Bryony and Roses by T. Kingfisher
My rating: 5/5 cats
fulfilling my 2021 goal to read one book each month by an author i love that i haven’t gotten around to reading yet
this beauty and the beast retelling is the very antidote i needed to erase the last B&B adaptation i read from my brain: For the Wolf, in which an incurious would-be heroine meanders through her captivity in an increasingly unstable environment while an uncommunicative semi-immortal man refuses to tell her how to help him keep the chaos at bay. and then they kiss and stuff.
this one is so much more to my liking, with a heroine who is efficient and level-headed, and a romance that is earned by *gasp* communication, conversation, getting to know one another, instead of a young woman’s near-pathological fixation on what the love interest smells like and how his hair looks.
the lode-bearing parts of this story are pretty faithful to the beauty/beast original, with some modifications. first off, bryony is no beauty, and she’s perfectly fine with that fact. secondly, she is not a virgin sacrifice (nor even a virgin) gifted to the beast by The Patriarch. here she stumbles half-frozen into her own fate—taking shelter from a blizzard in an enormous, seemingly unoccupied though well-kept house that seems to magically anticipate her needs. bryony and her horse fumblefoot eat, drink, rest and revive and, before departing for home, she takes a rose from the table for her sister ivy, whereupon the beast appears, reluctantly informing her* that this transgression has consequences and she belongs to the house now, ignorantia legis neminem excusat &yadda. he permits her to return home for a week to say her goodbyes to her beloved sisters and her even more beloved garden, and to pack anything she might require to make her new surroundings more tolerable.
to her credit, she doesn’t weep or strategize how to avoid her fate—as practical as a jane austen heroine, she accepts her punishment and honors the rules.
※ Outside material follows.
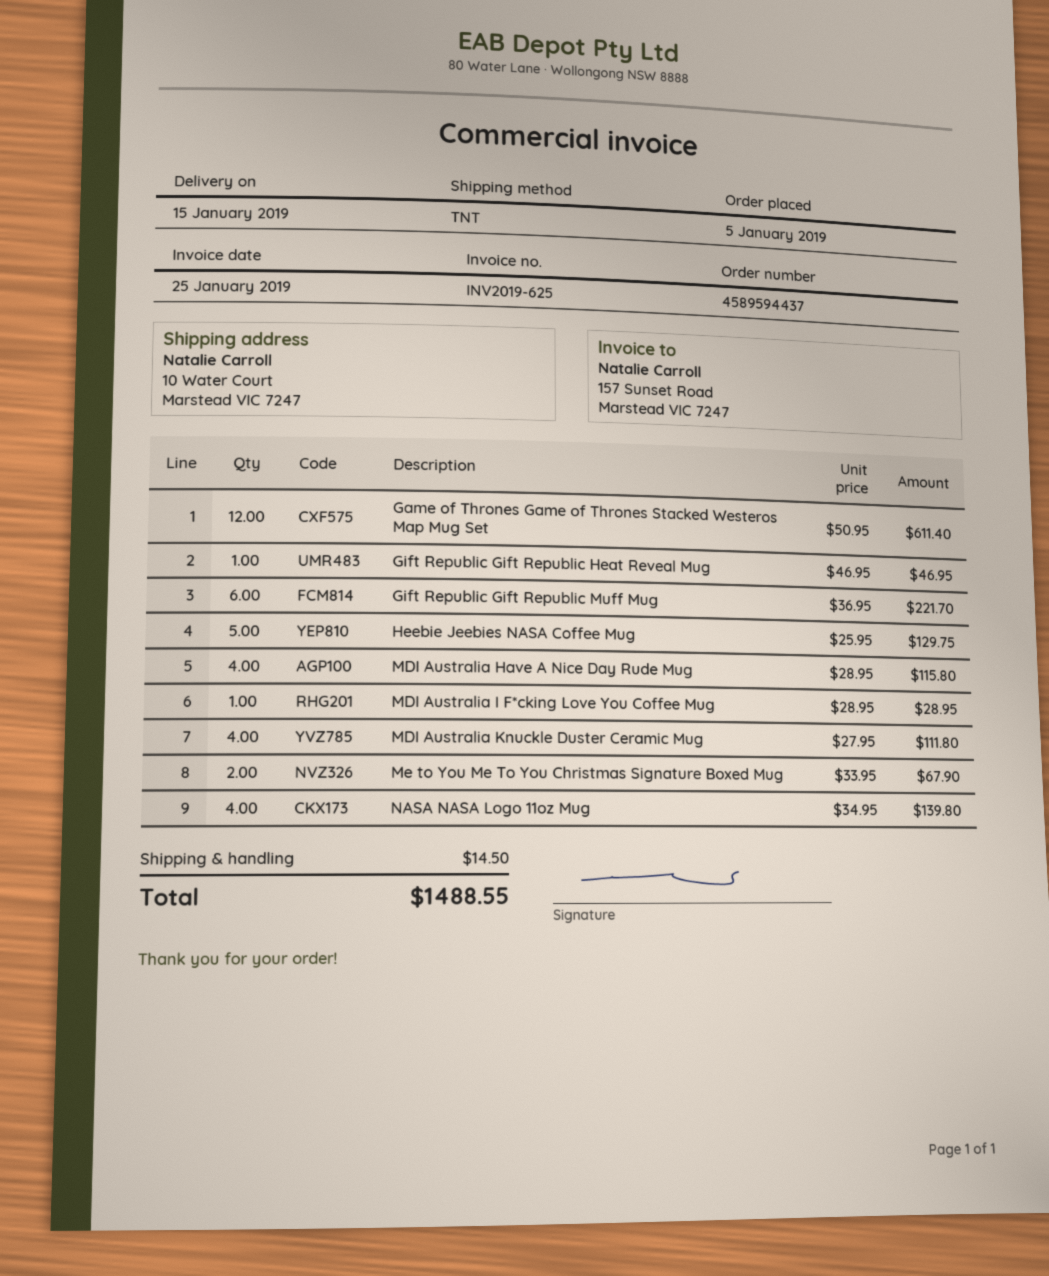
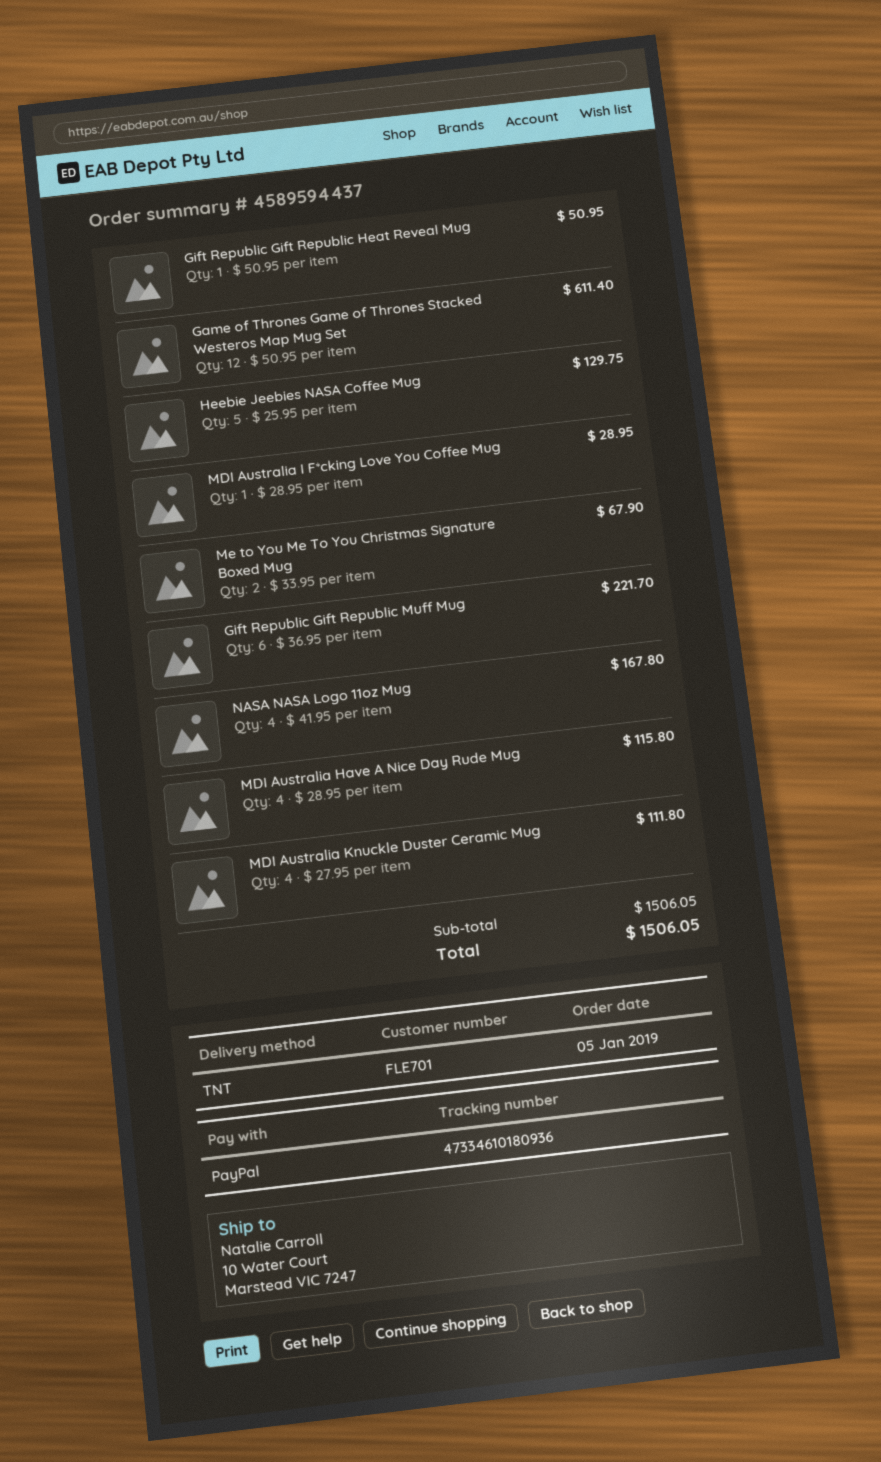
Gift Republic Gift Republic Heat Reveal Mug: 1 x 46.95 = 46.95 -> 1 x 50.95 = 50.95
NASA NASA Logo 11oz Mug: 4 x 34.95 = 139.80 -> 4 x 41.95 = 167.80
shipping: 14.50 -> none
total: 1488.55 -> 1506.05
her willingness to accept this situation makes sense because she’s already experienced some significant upheaval in her life; her prospects for her future narrowed when her father lost their fortune and died in disgrace, leaving his three daughters alone to fend for themselves and bryony happier for it.
“When everything was sold, and all we had left was a cottage so far away that nobody wanted it…I stopped feeling miserable. It was like I’d come out the other side. I remember this kind of crazy exhilaration as we left the city.”
“Because we were finally leaving?” asked Holly, the teacup forgotten halfway to her mouth.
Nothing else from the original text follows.